[Web page edit records]
════════════════════
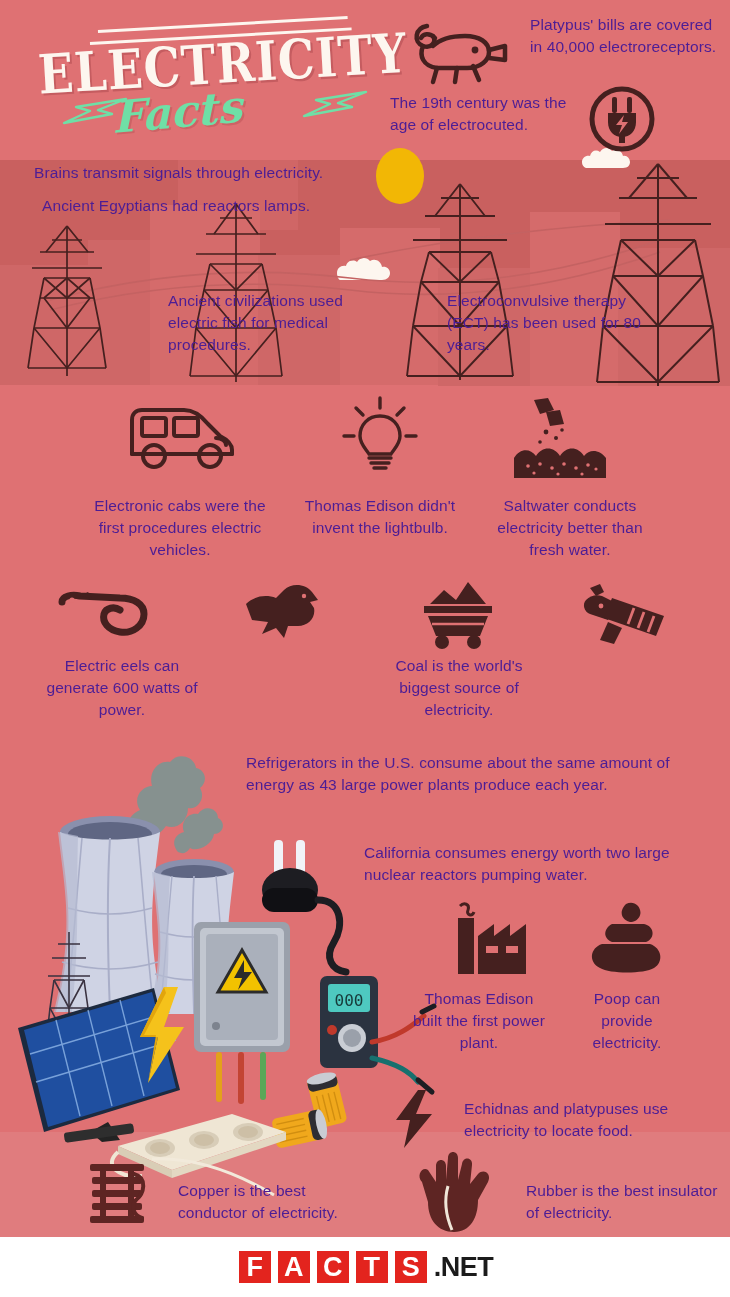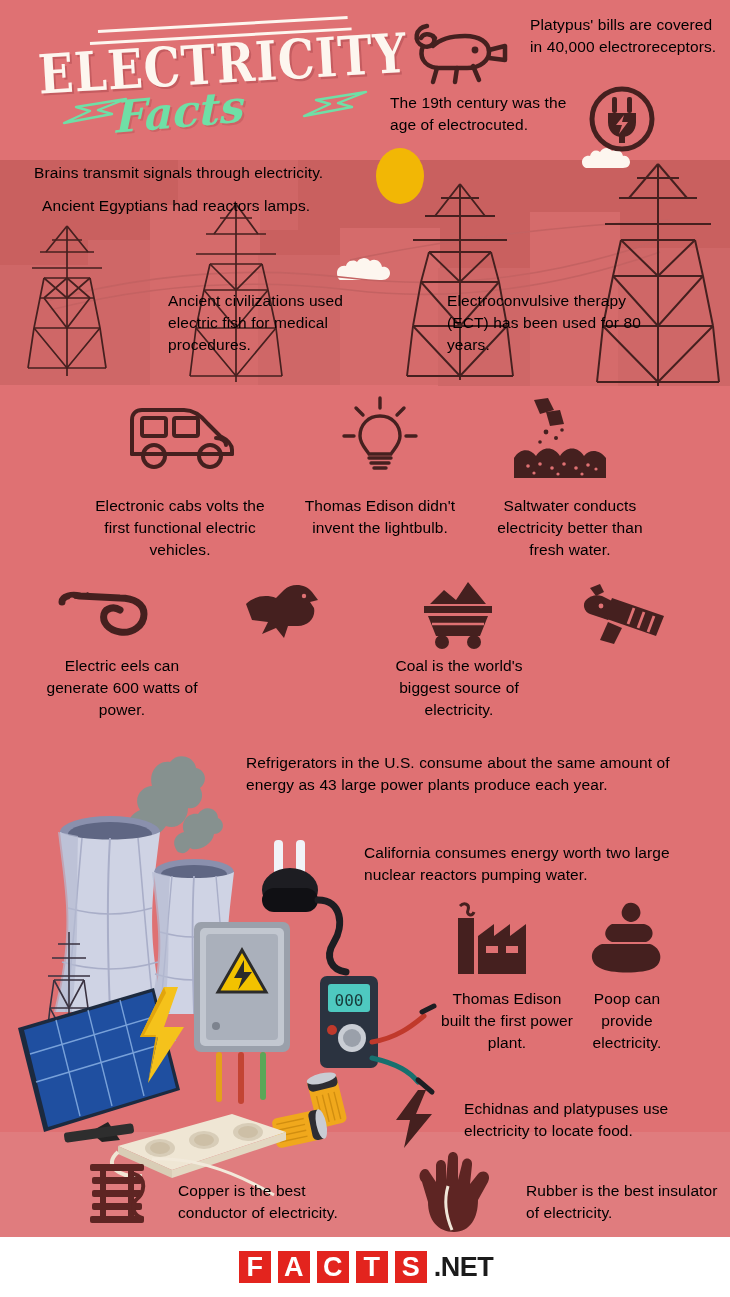--- a/index.html
+++ b/index.html
@@ -51,21 +51,21 @@
     color:#6fdfa6;
     transform:rotate(-5deg) skewX(-6deg);
     text-shadow:2px 2px 0 rgba(150,55,60,.25);
     white-space:nowrap;
   }
   .bolt-deco { position:absolute; }
 
   
   .fact {
     position:absolute;
-    color:#000000;
+    color:#4c1d95;
     font-size:15.5px;
     line-height:1.42;
     letter-spacing:.1px;
   }
   .fact.center { text-align:center; }
 
   
   .icon { position:absolute; }
   svg { display:block; overflow:visible; }
 
@@ -234,21 +234,21 @@
         <path d="M12 56 L12 22 C12 16 16 12 22 12 L64 12 C72 12 80 16 88 26 L100 38 C108 42 112 46 112 52 L112 56"></path>
         <path d="M12 56 L112 56"></path>
         <rect x="22" y="20" width="24" height="18" rx="2"></rect>
         <rect x="54" y="20" width="24" height="18" rx="2"></rect>
         <circle cx="34" cy="58" r="11"></circle>
         <circle cx="90" cy="58" r="11"></circle>
         <path d="M96 40 C102 40 106 43 106 47"></path>
       </g>
     </svg>
   </div>
-  <div class="fact center" style="left:82px;top:495px;width:196px">Electronic cabs volts the first functional electric vehicles.</div>
+  <div class="fact center" style="left:82px;top:495px;width:196px">Electronic cabs were the first procedures electric vehicles.</div>
 
   <div class="icon" style="left:338px;top:394px">
     <svg width="84" height="84" viewBox="0 0 84 84">
       <g fill="none" stroke="#45201f" stroke-width="3.4" stroke-linecap="round">
         <path d="M42 22 C30 22 22 31 22 42 C22 50 28 55 31 60 L53 60 C56 55 62 50 62 42 C62 31 54 22 42 22Z"></path>
         <path d="M31 64 h22 M33 69 h18 M36 74 h12"></path>
         <path d="M42 4 v10 M18 14 L25 21 M66 14 L59 21 M6 42 h10 M68 42 h10"></path>
       </g>
     </svg>
   </div>
@@ -484,21 +484,21 @@
     <svg width="90" height="74" viewBox="0 0 90 74">
       <path d="M10 4 C14 0 20 2 18 8 C16 13 22 15 24 10" fill="none" stroke="#45201f" stroke-width="3"></path>
       <path d="M8 16 L24 16 L24 72 L8 72 Z" fill="#45201f"></path>
       <path d="M28 34 L44 22 L44 34 L60 22 L60 34 L76 22 L76 72 L28 72 Z" fill="#45201f"></path>
       <g fill="#df7173">
         <rect x="36" y="44" width="12" height="7"></rect>
         <rect x="56" y="44" width="12" height="7"></rect>
       </g>
     </svg>
   </div>
-  <div class="fact center" style="left:440px;top:988px;width:134px">Thomas Edison built the first power plant.</div>
+  <div class="fact center" style="left:412px;top:988px;width:134px">Thomas Edison built the first power plant.</div>
 
   <div class="icon" style="left:586px;top:902px">
     <svg width="80" height="74" viewBox="0 0 80 74">
       <g fill="#45201f">
         <path d="M40 2 C32 10 36 18 44 20 C52 20 58 12 52 4 C48 0 44 0 40 2 Z"></path>
         <path d="M26 22 C18 26 16 36 26 40 L60 40 C70 36 68 24 58 22 Z"></path>
         <path d="M16 42 C4 46 2 60 14 66 C24 72 58 72 68 66 C78 60 76 46 64 42 Z"></path>
       </g>
     </svg>
   </div>

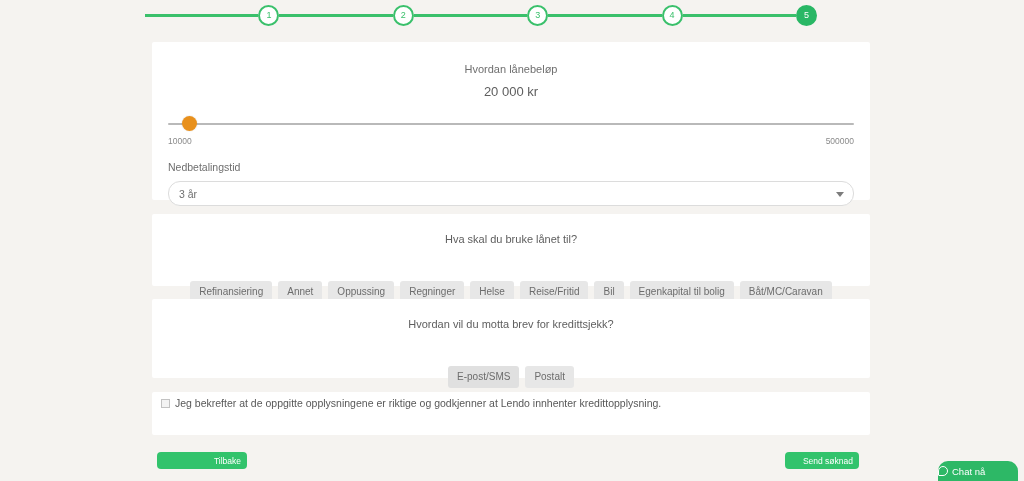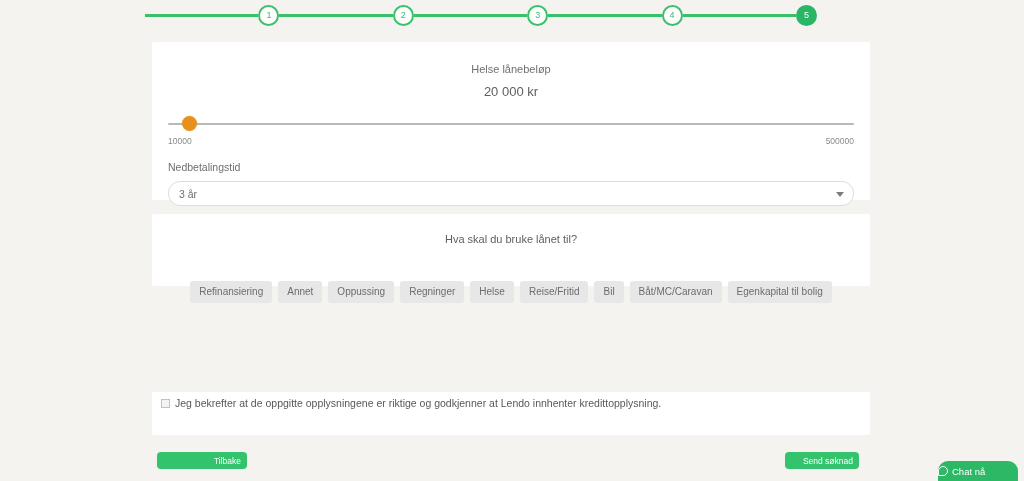--- a/index.html
+++ b/index.html
@@ -242,21 +242,21 @@
     <div class="step-circle">2</div>
     <div class="step-line"></div>
     <div class="step-circle">3</div>
     <div class="step-line"></div>
     <div class="step-circle">4</div>
     <div class="step-line"></div>
     <div class="step-circle done">5</div>
   </div>
 
   <div class="card" id="card-loan">
-    <div class="amount-label">Helse lånebeløp</div>
+    <div class="amount-label">Hvordan lånebeløp</div>
     <div class="amount-value">20 000 kr</div>
 
     <div class="slider-wrap">
       <div class="slider-track"></div>
       <div class="slider-handle" style="left: 13.6939px;"></div>
     </div>
     <div class="slider-scale">
       <span class="slider-min">10000</span>
       <span class="slider-max">500000</span>
     </div>
@@ -271,25 +271,32 @@
   <div class="card" id="card-purpose">
     <div class="question">Hva skal du bruke lånet til?</div>
     <div class="chips">
       <button class="chip">Refinansiering</button>
       <button class="chip">Annet</button>
       <button class="chip">Oppussing</button>
       <button class="chip">Regninger</button>
       <button class="chip">Helse</button>
       <button class="chip">Reise/Fritid</button>
       <button class="chip">Bil</button>
+      <button class="chip">Egenkapital til bolig</button>
       <button class="chip">Båt/MC/Caravan</button>
-      <button class="chip">Egenkapital til bolig</button>
-    </div>
-  </div>
-
+    </div>
+  </div>
+
+  <div class="card" id="card-letter">
+    <div class="question">Hvordan vil du motta brev for kredittsjekk?</div>
+    <div class="chips">
+      <button class="chip selected">E-post/SMS</button>
+      <button class="chip">Postalt</button>
+    </div>
+  </div>
 
   <div class="card" id="card-consent">
     <div class="consent-row">
       <span class="consent-box"></span>
       <span class="consent-text">Jeg bekrefter at de oppgitte opplysningene er riktige og godkjenner at Lendo innhenter kredittopplysning.</span>
     </div>
   </div>
 
   <button class="btn" id="btn-back">Tilbake</button>
   <button class="btn" id="btn-submit">Send søknad</button>

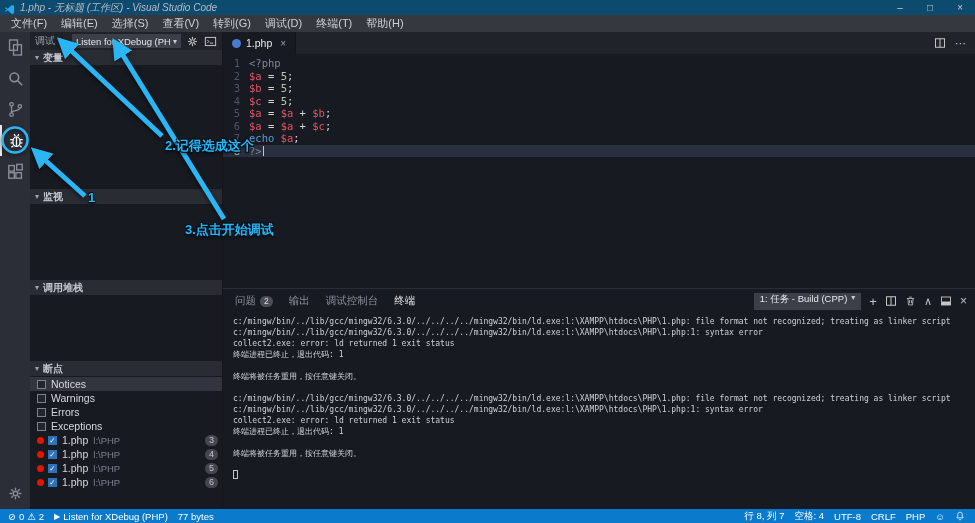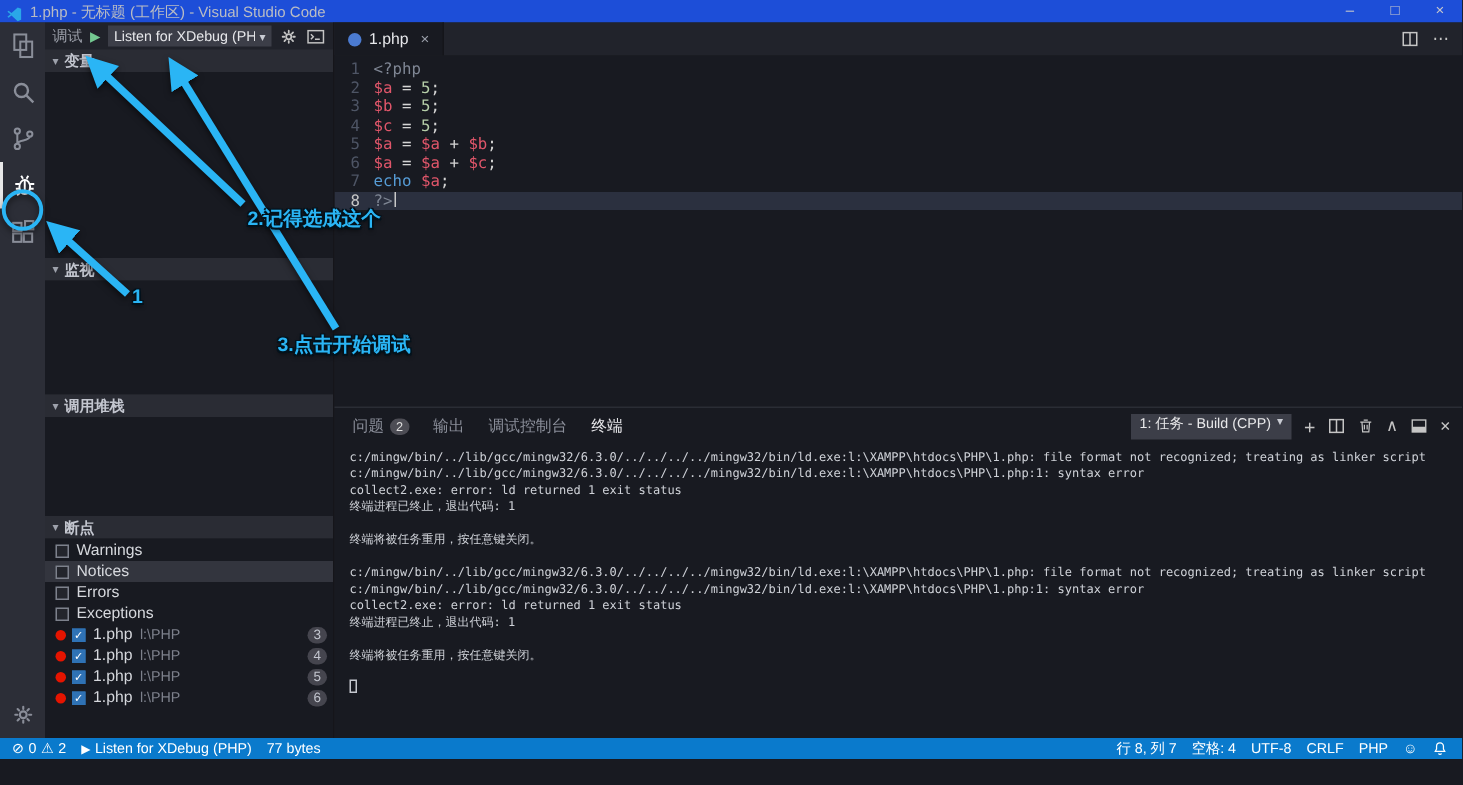--- a/index.html
+++ b/index.html
@@ -1,21 +1,21 @@
 <!DOCTYPE html>
 <html><head>
 <meta charset="utf-8">
 <style>
   * { box-sizing: border-box; margin: 0; padding: 0; }
   html,body { width: 975px; height: 523px; overflow: hidden; }
   body { font-family: "Liberation Sans","DejaVu Sans",sans-serif; background:#181a21; }
   .window { position: relative; width: 975px; height: 523px; background:#181a21; overflow:hidden; }
 
   
-  .titlebar { height:15px; background:#1d4ed8; display:flex; align-items:flex-end; padding-left:4px; }
+  .titlebar { height:15px; background:#0c4a6e; display:flex; align-items:flex-end; padding-left:4px;font-style:italic; }
   .title-text { color:#b9bcc4; font-size:10px; margin-left:5px; white-space:nowrap; }
   .win-controls { margin-left:auto; display:flex; height:100%; }
   .win-btn { width:30px; display:flex; align-items:center; justify-content:center; color:#c8c8cc; font-size:10px; }
 
   
   .menubar { height:17px; background:#363840; display:flex; align-items:center; padding-left:4px; }
   .menu-item { padding:0 7px; color:#cfd1d8; font-size:11px; white-space:nowrap; }
 
   
   .workbench { display:flex; height:477px; }
@@ -99,20 +99,30 @@
         <path fill="#2aa7e8" d="M17 2l-9 8.2-4.2-3.2L2 8.5l4.6 3.5L2 15.5 3.8 17l4.2-3.2L17 22l5-2V4z"></path>
       </svg>
     <span class="title-text">1.php - 无标题 (工作区) - Visual Studio Code</span>
     <div class="win-controls">
       <span class="win-btn">–</span>
       <span class="win-btn">□</span>
       <span class="win-btn">×</span>
     </div>
   </div>
 
+  <div class="menubar">
+      <span class="menu-item">文件(F)</span>
+      <span class="menu-item">编辑(E)</span>
+      <span class="menu-item">选择(S)</span>
+      <span class="menu-item">查看(V)</span>
+      <span class="menu-item">转到(G)</span>
+      <span class="menu-item">调试(D)</span>
+      <span class="menu-item">终端(T)</span>
+      <span class="menu-item">帮助(H)</span>
+    </div>
 
   <div class="workbench">
 
     <div class="activitybar">
       <div class="act-icon">
         <svg width="19" height="19" viewBox="0 0 24 24" fill="none" stroke="#8a8e99" stroke-width="1.7">
             <rect x="4.5" y="2.5" width="10" height="13"></rect>
             <rect x="9.5" y="8.5" width="10" height="13"></rect>
           </svg>
       </div>
@@ -191,27 +201,27 @@
         <span class="twisty">▾</span>
         <span>调用堆栈</span>
       </div>
       <div class="section-body h-stack"></div>
 
       <div class="section-header">
         <span class="twisty">▾</span>
         <span>断点</span>
       </div>
       <div class="bp-list">
-          <div class="bp-row">
-            <span class="checkbox"></span>
-            <span class="bp-file">Warnings</span>
-          </div>
           <div class="bp-row selected">
             <span class="checkbox"></span>
             <span class="bp-file">Notices</span>
+          </div>
+          <div class="bp-row">
+            <span class="checkbox"></span>
+            <span class="bp-file">Warnings</span>
           </div>
           <div class="bp-row">
             <span class="checkbox"></span>
             <span class="bp-file">Errors</span>
           </div>
           <div class="bp-row">
             <span class="checkbox"></span>
             <span class="bp-file">Exceptions</span>
           </div>
           <div class="bp-row">

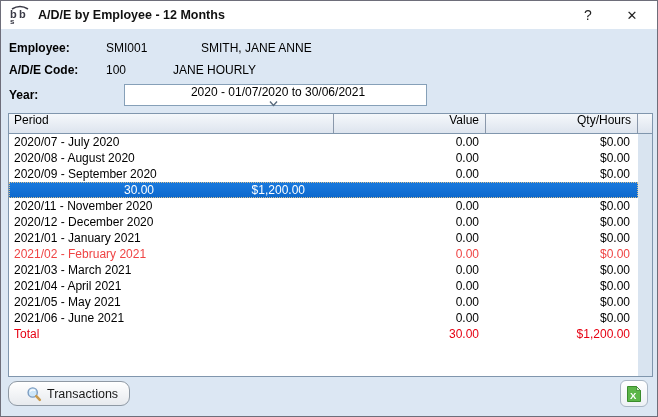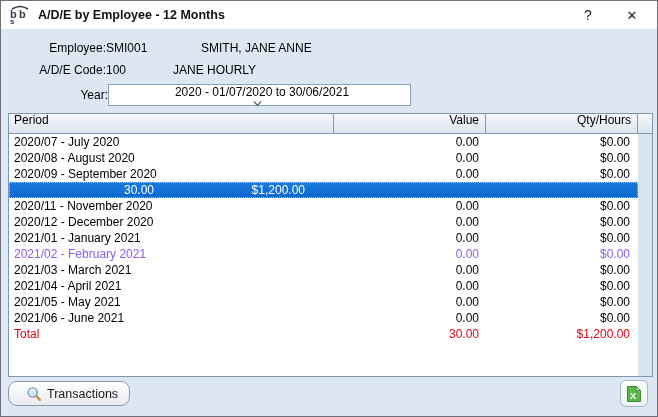--- a/index.html
+++ b/index.html
@@ -25,24 +25,24 @@
   .titlebar-btn {
     width: 30px; height: 24px; display: flex; align-items: center; justify-content: center;
     font-size: 14px; color: #222; cursor: default; background: transparent; border: none;
     font-family: "Liberation Sans", sans-serif;
   }
   .titlebar-btn.close { font-size: 13px; margin-left: 14px; }
 
   
   .info { padding: 8px 8px 0 8px; }
   .info-row { height: 22px; display: flex; align-items: center; }
-  .info-label { width: 97px; font-weight: normal; text-align: right; }
+  .info-label { width: 97px; font-weight: bold; }
   .info-code { width: 95px; }
   .info-code.narrow { width: 67px; }
-  .year-row { height: 24px; display: flex; align-items: center; margin-top: 2px; }
+  .year-row { height: 24px; display: flex; align-items: center; margin-top: 2px; gap: 16px; }
   .year-row .info-label { width: 99px; }
 
   .combobox {
     width: 303px; height: 22px;
     background: #fff; border: 1px solid #86a0b8;
     display: flex; align-items: center;
     padding-left: 5px; cursor: default; flex-direction: column;
   }
   .combobox-value { flex: 1 1 auto; }
   .chevron-down { width: 9px; height: 9px; margin-right: 9px; flex: 0 0 auto; }
@@ -86,21 +86,21 @@
   .cell-period { width: 325px; padding-left: 5px;  overflow: hidden; white-space: nowrap; }
   .cell-qty    { width: 152px; padding-right: 7px; text-align: right; }
   .cell-value  { width: 152px; padding-right: 8px; text-align: right; }
 
   .trow.row-selected {
     background: linear-gradient(#1a7ade, #0d68cc);
     color: #fff;
     outline: 1px dotted #d8c08e;
     outline-offset: -1px;
   }
-  .trow.row-current { color: #8b5cf6; justify-content: space-between; }
+  .trow.row-current { color: #ef4444; justify-content: space-between; }
   .trow.total-row { color: #e60012; }
 
   
   .footer {
     position: absolute; left: 0; right: 0; bottom: 0; height: 42px;
     display: flex; align-items: center; justify-content: space-between;
     padding: 0 9px 3px 7px;
   }
   .btn {
     height: 25px;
════════════════════
Task :: Among the lines above, which ones include the word "serif"? Copy them.

Result of this task ::
   body { font-family: "Liberation Sans","DejaVu Sans",sans-serif; background:#181a21; }
     font-family: "Liberation Sans", sans-serif;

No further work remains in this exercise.